Essa transcrição, incluída no processo dos submarinos que foi arquivado em dezembro, foi um dos argumentos invocados pela socialista Ana Gomes para requerer, há duas semanas, a reabertura deste caso. A deputada do PS, que há muito defende que Portas terá recebido subornos pela sua decisão de comprar dois submarinos alemães, em 2004, viu nessa escuta uma possível ligação entre o caso dos submarinos e o processo Monte Branco, tendo levantado a suspeita de que o tal "Canalis" seria Michel Canals, o homem da empresa suíça Akoya, que está acusada de ter montado um esquema para esconder dinheiro de portugueses ricos.

Depois do Expresso noticiar, no passado sábado, que na referida escuta Portas nunca fala nem de "Canalis" nem de "aquilo", mas de "canal" e "Kiel", Isabel Moreira colocou um post no Facebook interpelando a sua colega de partido que está no Parlamento Europeu: "E agora, Ana Gomes?", questionou a deputada da Assembleia da República, num post com o link da notícia do Expresso. 

Contra o "justicialismo barato e vingativo"...

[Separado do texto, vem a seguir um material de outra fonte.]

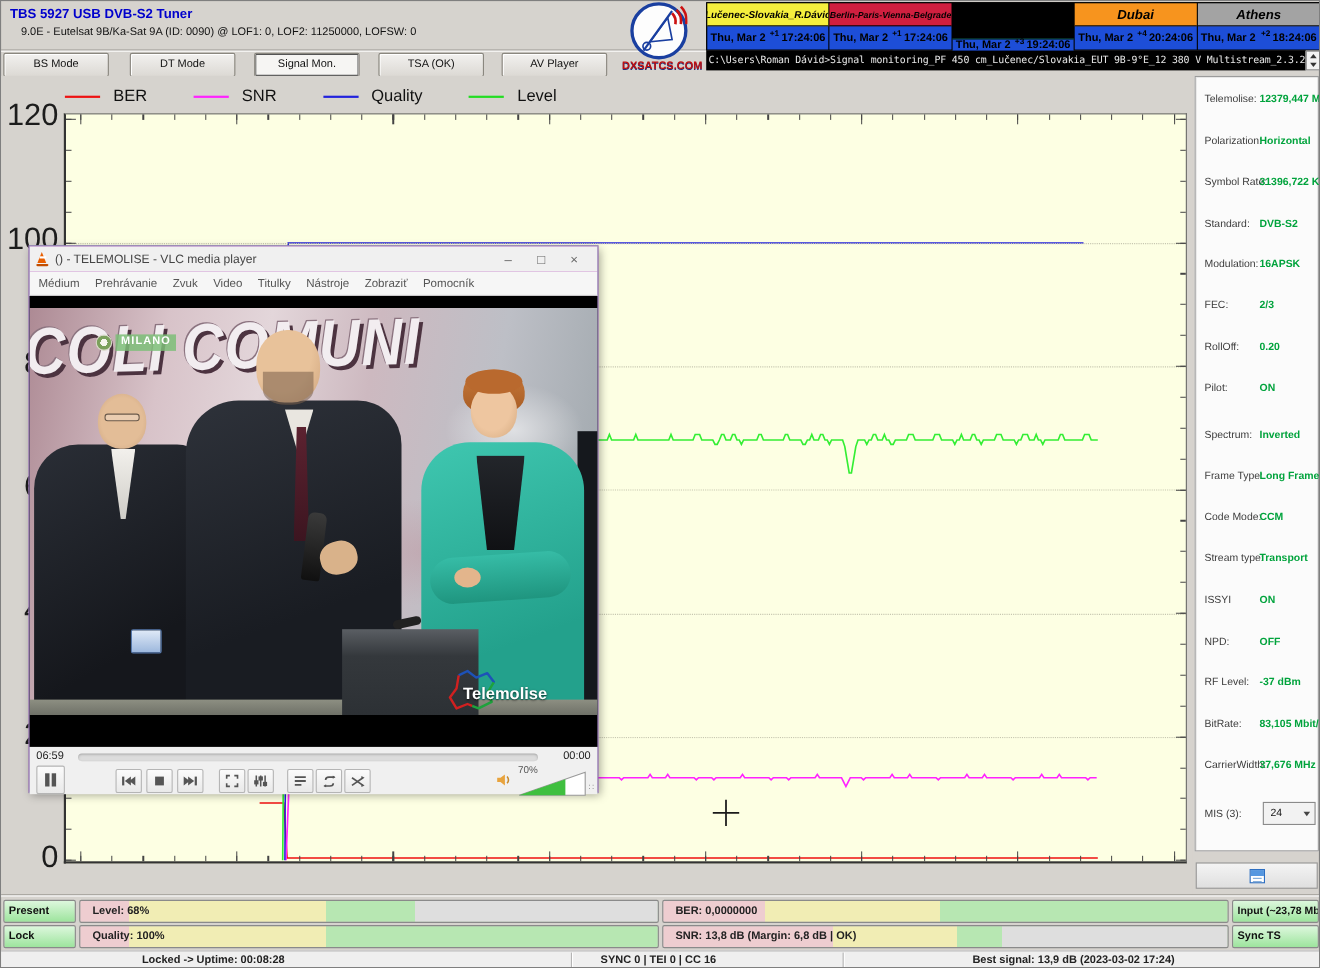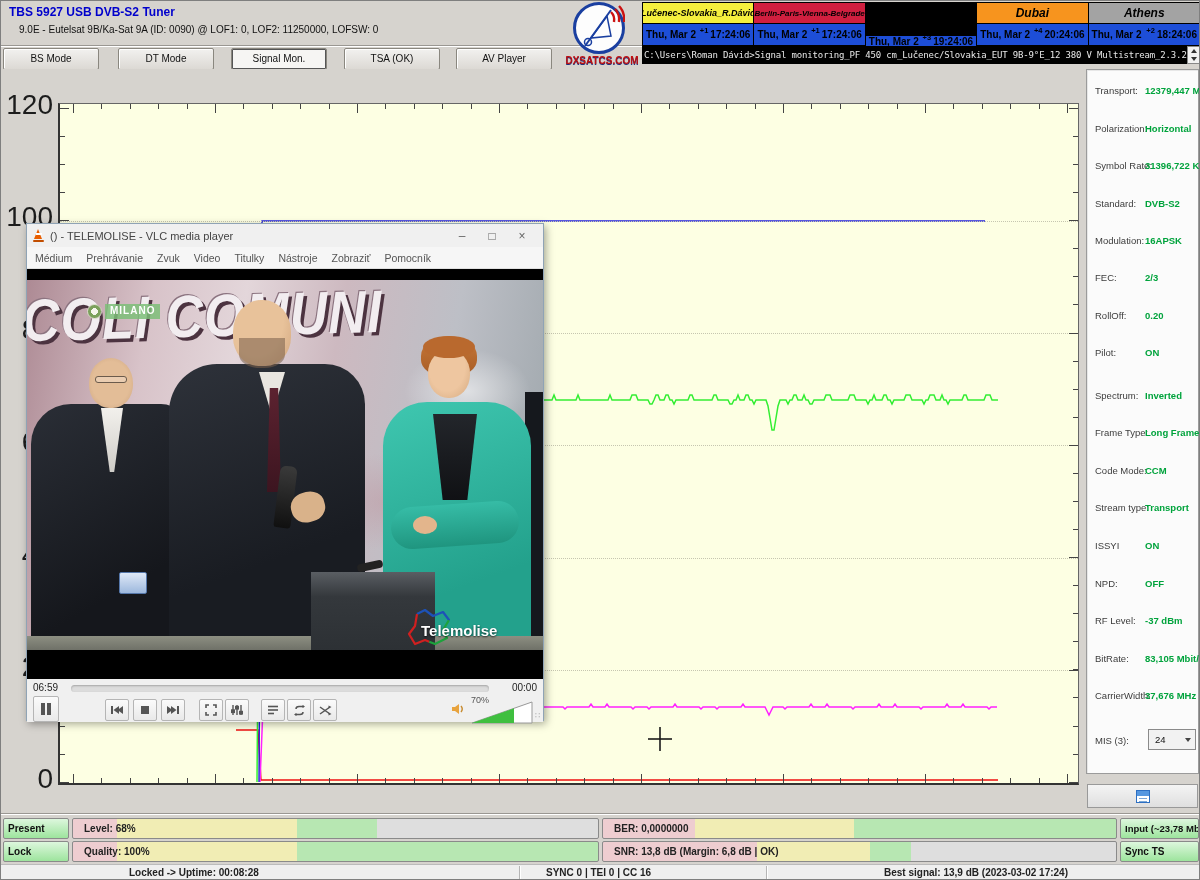"BER" div { html: none -> <div> <div> <span></span> <span>BER</span> </div> <div> <span></span> <span>SNR</span> </div> <div> <span></span> <span>Quality</span> </div> <div> <span></span> <span>Level</span> </div> </div> }
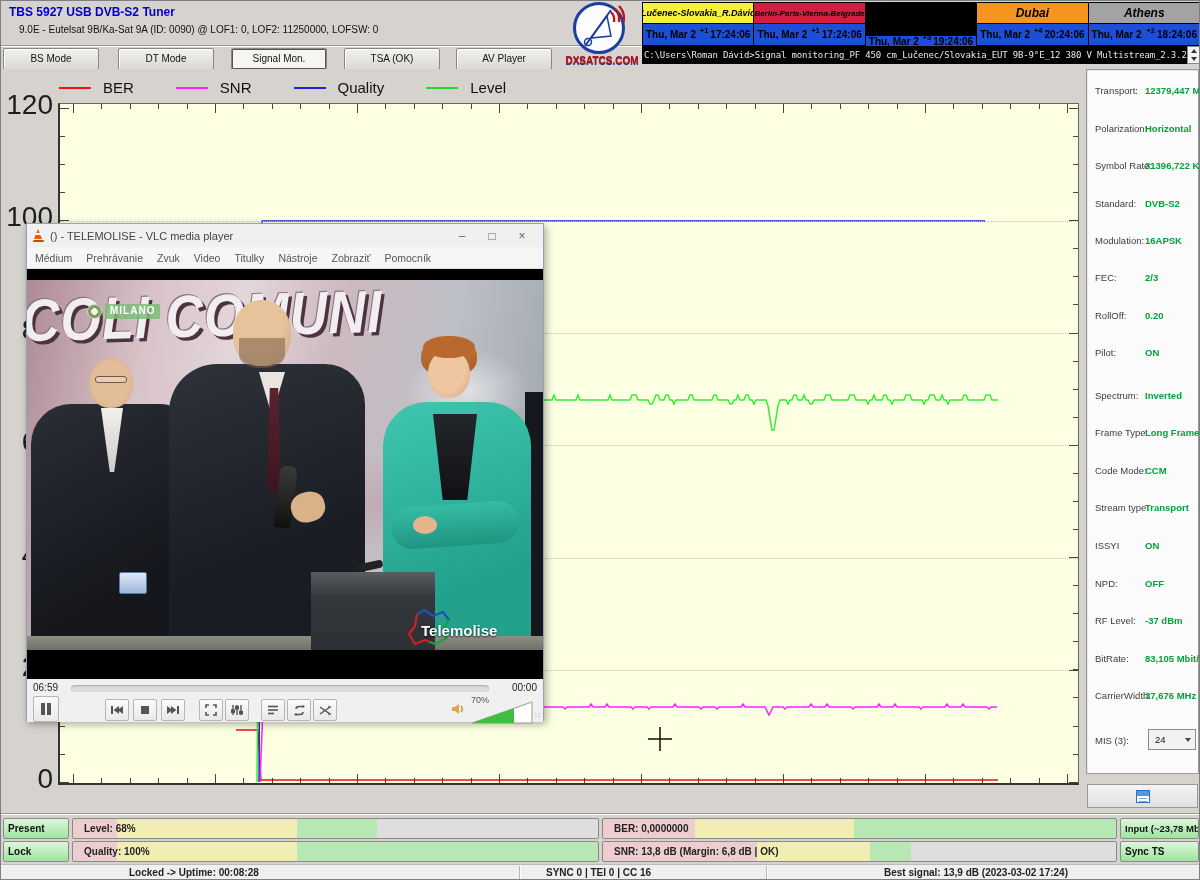"Transport:" span.p-label { text: Transport -> Telemolise }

Ao longo do fim de semana, Isabel Moreira foi acrescentando vários comentários nesse seu post, em reação ao que iam escrevendo os seus seguidores. E neles fica clara a demarcação face à estratégias de "justicialismo barato e vingativo" - Moreira não o escreve preto no branco, mas fica evidente que se está a referir às demarches da eurodeputada do PS.

"É-me indiferente ser Paulo Portas, Passos, Costa, Catarina Martins, Jerónimo de Sousa... É o princípio insuportável de tentar deitar abaixo um adversário à conta do sentimento geral de que todos os políticos são uns malandros. É o princípio insuportável de carregar ódios pessoais para a justiça, usando-a, desta forma, como se vê, com escutas patéticas que por mim, além de mal transcritas já deviam estar destruídas. Eu quero derrotar Passos e Portas. Mas politicamente. Nas urnas. Não assim", escreveu a deputada. 

...e contra o "autêntico escândalo" das escutas

Isabel Moreria não se limita a rotular de "patéticas" as escutas como a que alimentou as suspeitas antigas de Ana Gomes. Considera-as "um autêntico escândalo", censurando a eurodeputada do seu partido por as ter usado para o combate político.

A deputada do PS vai mais longe e aponta os riscos que procedimentos como este por parte da Justiça colocam à democracia. "Imagine um dia ser confrontado com anos e anos de escutas", escreve em resposta a um comentário anterior, lembrando que "Portas é um de vários" a quem isto tem acontecido. "Nada é destruído. Esta coisa bela do 25 de abril de falarmos de política à vontade morreu. Falamos ao telefone, fazemos as nossas estratégias, e de repente descobrimos que é como na PIDE. Anos de escutas num caixote. Já nem falo da vida privada ali pelo meio como se fosse normal. Falo de política. No fascismo era perigoso falar de política. E agora?"